Abstract

We present two methods for integrating forced geodesic equations in the Kerr spacetime. The methods can accommodate arbitrary forces. As a test case, we compute inspirals caused by a simple drag force, mimicking motion in the presence of gas. We verify that both methods give the same results for this simple force. We find that drag generally causes eccentricity to increase throughout the inspiral. This is a relativistic effect qualitatively opposite to what is seen in gravitational-radiation-driven inspirals, and similar to what others have observed in hydrodynamic simulations of gaseous binaries. We provide an analytic explanation by deriving the leading order relativistic correction to the Newtonian dynamics. If observed, an increasing eccentricity would thus provide clear evidence that the inspiral was occurring in a nonvacuum environment. Our two methods are especially useful for evolving orbits in the adiabatic regime. Both use the method of osculating orbits, in which each point on the orbit is characterized by the parameters of the geodesic with the same instantaneous position and velocity. Both methods describe the orbit in terms of the geodesic energy, axial angular momentum, Carter constant, azimuthal phase, and two angular variables that increase monotonically and are relativistic generalizations of the eccentric anomaly. The two methods differ in their treatment of the orbital phases and the representation of the force.
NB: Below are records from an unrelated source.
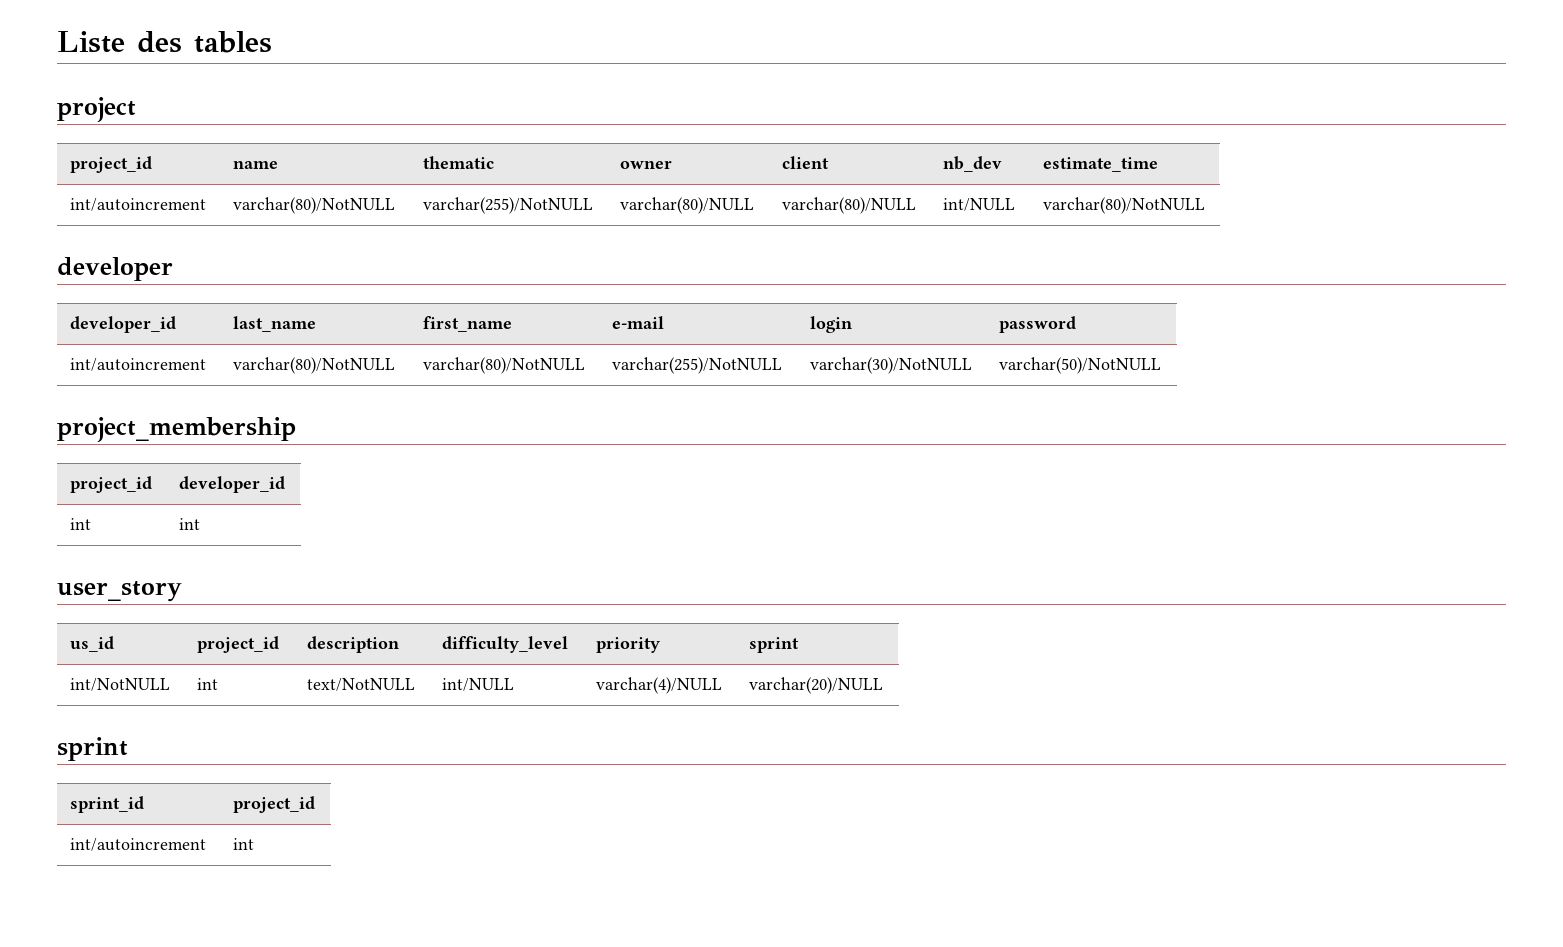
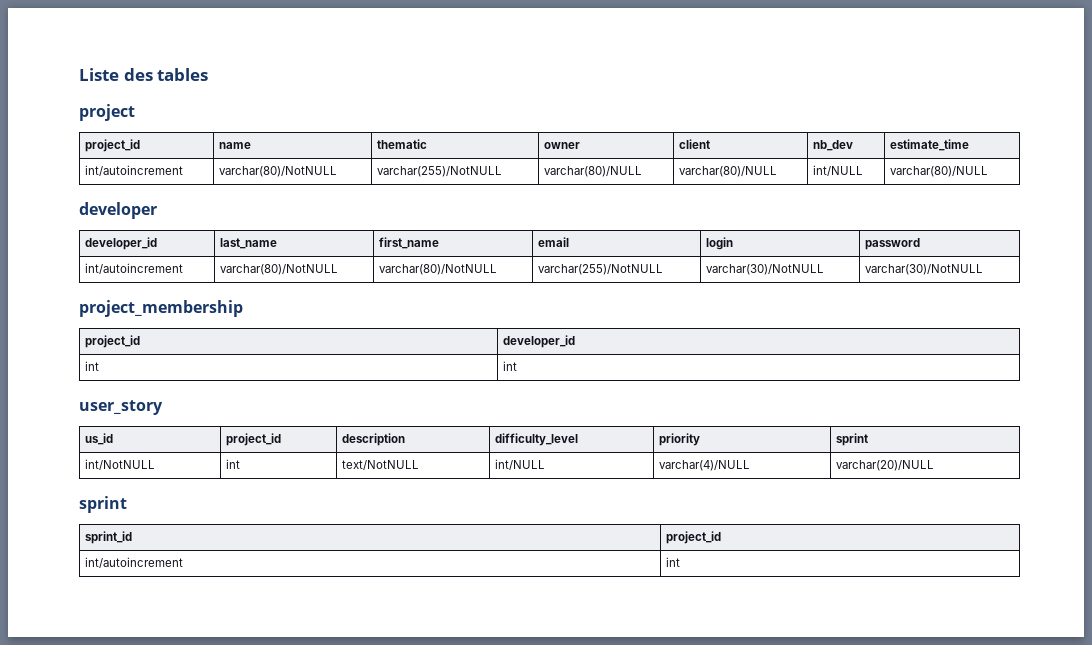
- int/autoincrement | varchar(80)/NotNULL | varchar(255)/NotNULL | varchar(80)/NULL | varchar(80)/NULL | int/NULL | varchar(80)/NotNULL
+ int/autoincrement | varchar(80)/NotNULL | varchar(255)/NotNULL | varchar(80)/NULL | varchar(80)/NULL | int/NULL | varchar(80)/NULL
- developer_id | last_name | first_name | e-mail | login | password
+ developer_id | last_name | first_name | email | login | password
- int/autoincrement | varchar(80)/NotNULL | varchar(80)/NotNULL | varchar(255)/NotNULL | varchar(30)/NotNULL | varchar(50)/NotNULL
+ int/autoincrement | varchar(80)/NotNULL | varchar(80)/NotNULL | varchar(255)/NotNULL | varchar(30)/NotNULL | varchar(30)/NotNULL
In the first method, the geodesic phase and phase constant are evolved together as a single orbital phase parameter, and the force is expressed in terms of its components on the Kinnersley orthonormal tetrad. In the second method, the phase constants of the geodesic motion are evolved separately and the force is expressed in terms of its Boyer-Lindquist components. This second approach is a direct generalization of earlier work by Pound and Poisson [A. Pound and E. Poisson, Phys. Rev. D 77, 044013 (2008).] for planar forces in a Schwarzschild background.